LA SABIDURÍA CAMPESINA Y NUESTRA POBREZA INTELECTUAL
Las protestas campesinas de los
últimos días han movilizado a las clases medias urbanas y todas esas minorías
convulsivas, sinceras y violentas que merodean en las ciudades colombianas. Y,
también, han inspirado a algunas plumas afiladas de los intelectuales colombianos.
Se va a poner de moda, qué bueno (o qué malo), hablar de los campesinos, de
esos hombres de ruanas mugrientas, de manos encallecidas y de palabras escasas
pero certeras que nos han dicho: “Les hemos dado de comer y ahora nos condenan
a morir de hambre”. Los campesinos colombianos han sido la carne de cañón
preferida de todas las organizaciones políticas y armadas que han existido en
Colombia en los últimos sesenta años; han tenido que soportar las andanadas de
desprecio de guerrilleros, de paramilitares, de narcotraficantes, del ejército
oficial y de los funcionarios bisoños y corruptos del Estado.
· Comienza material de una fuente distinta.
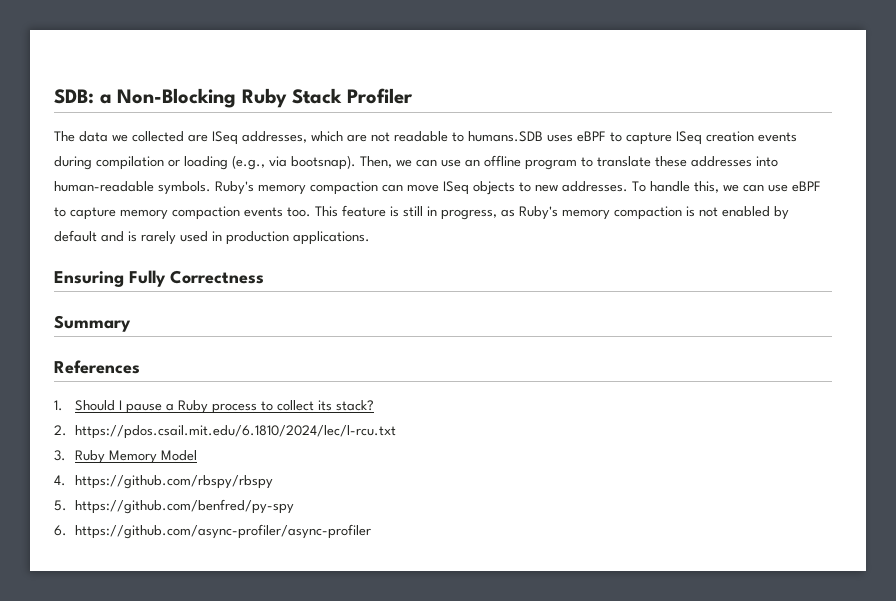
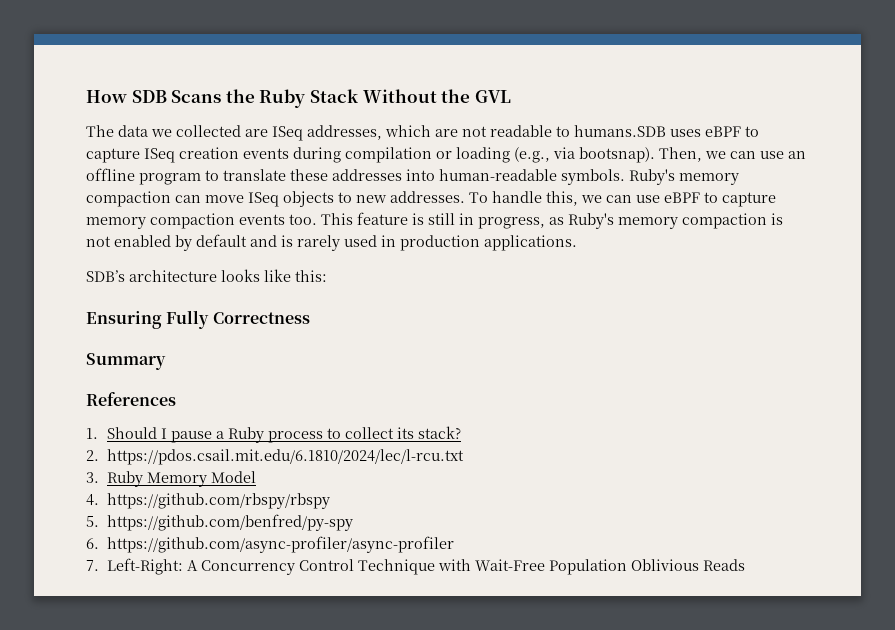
- SDB: a Non-Blocking Ruby Stack Profiler
+ How SDB Scans the Ruby Stack Without the GVL
+ SDB’s architecture looks like this:
+ 7. Left-Right: A Concurrency Control Technique with Wait-Free Population Oblivious Reads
Han sobrevivido
en medio del conflicto armado, han sido obligados a abastecer a tirios y a
troyanos, les han obligado a sembrar lo que no se vende, los han hecho mutar de
oficios, les ha tocado aceptar trabajos temporales mal remunerados, vivir sin
servicios básicos de salud, sin acceso a agua potable ni a sistemas modernos de
tratamiento de aguas residuales. Y, aun así, han cultivado y puesto en nuestras
plazas de mercado la papa, la leche y el arroz de todos los días.
Ellos están armados de la simpleza
del sentido común, de saberes ancestrales, del trabajo colectivo, del vínculo
familiar para cuidar sus cosechas. Tienen la fuerza para dormir y comer poco y
trabajar mucho. Todo ese acumulado de tradición y laboriosidad ha pretendido
volverlo añicos los acuerdos de Tratado de Libre Comercio con Estados Unidos y
la Unión Europea. Quienes pensaron en esos acuerdos sólo soñaban con el rápido
enriquecimiento como intermediarios comerciales, como bodegueros en zonas
francas. Nos atiborraron de tractomulas en medio de un sistema de carreteras
obsoleto. Todavía, la travesía de un cargamento entre los puertos y las principales
ciudades encumbradas en las cordilleras de Colombia debe hacerse por un estrecho
carril. Este es un país sin aeropuertos, sin tren, sin tranvías, sin metro y,
entregado al frenesí de la entrada de mercancías, ha terminado encerrado en su
propio laberinto de cosas mal hechas y de problemas sin solución. La protesta
de los campesinos y de los conductores de tractomulas nos ha hecho recordar que
hemos crecido sin grandes proyectos de cohesión colectiva, sin soñarnos como
una comunidad de iguales. Hemos construido para unos mientras aplastamos a
otros; nos volvemos ricos mientras arruinamos a los demás. ¿Eso cómo queda
explicado en una cátedra universitaria de economía? No sé, díganmelo Ustedes.
Queda, entre muchas, la anécdota
de los estudiantes de economía de la prestigiosa Universidad de los Andes que
decidieron ponerse la ruana, pieza representativa de la vestimenta de nuestros campesinos
de tierras altas. Los enruanados
universitarios se pararon frente al edificio de su facultad, de donde han
salido nuestros ministros de Hacienda y los sabihondos de la Planeación
Nacional que nos han condenado a vivir de colapso en colapso. Allí se reunieron
y gritaron: “¡Esos son, esos son los que venden la nación!”. La sabiduría de la
protesta campesina de estos últimos días nos ha puesto a pensar que en las
universidades colombianas nos han estado enseñando a pensar en contra de nosotros
mismos y con mucha eficacia. Hemos sido estudiantes muy aplicados.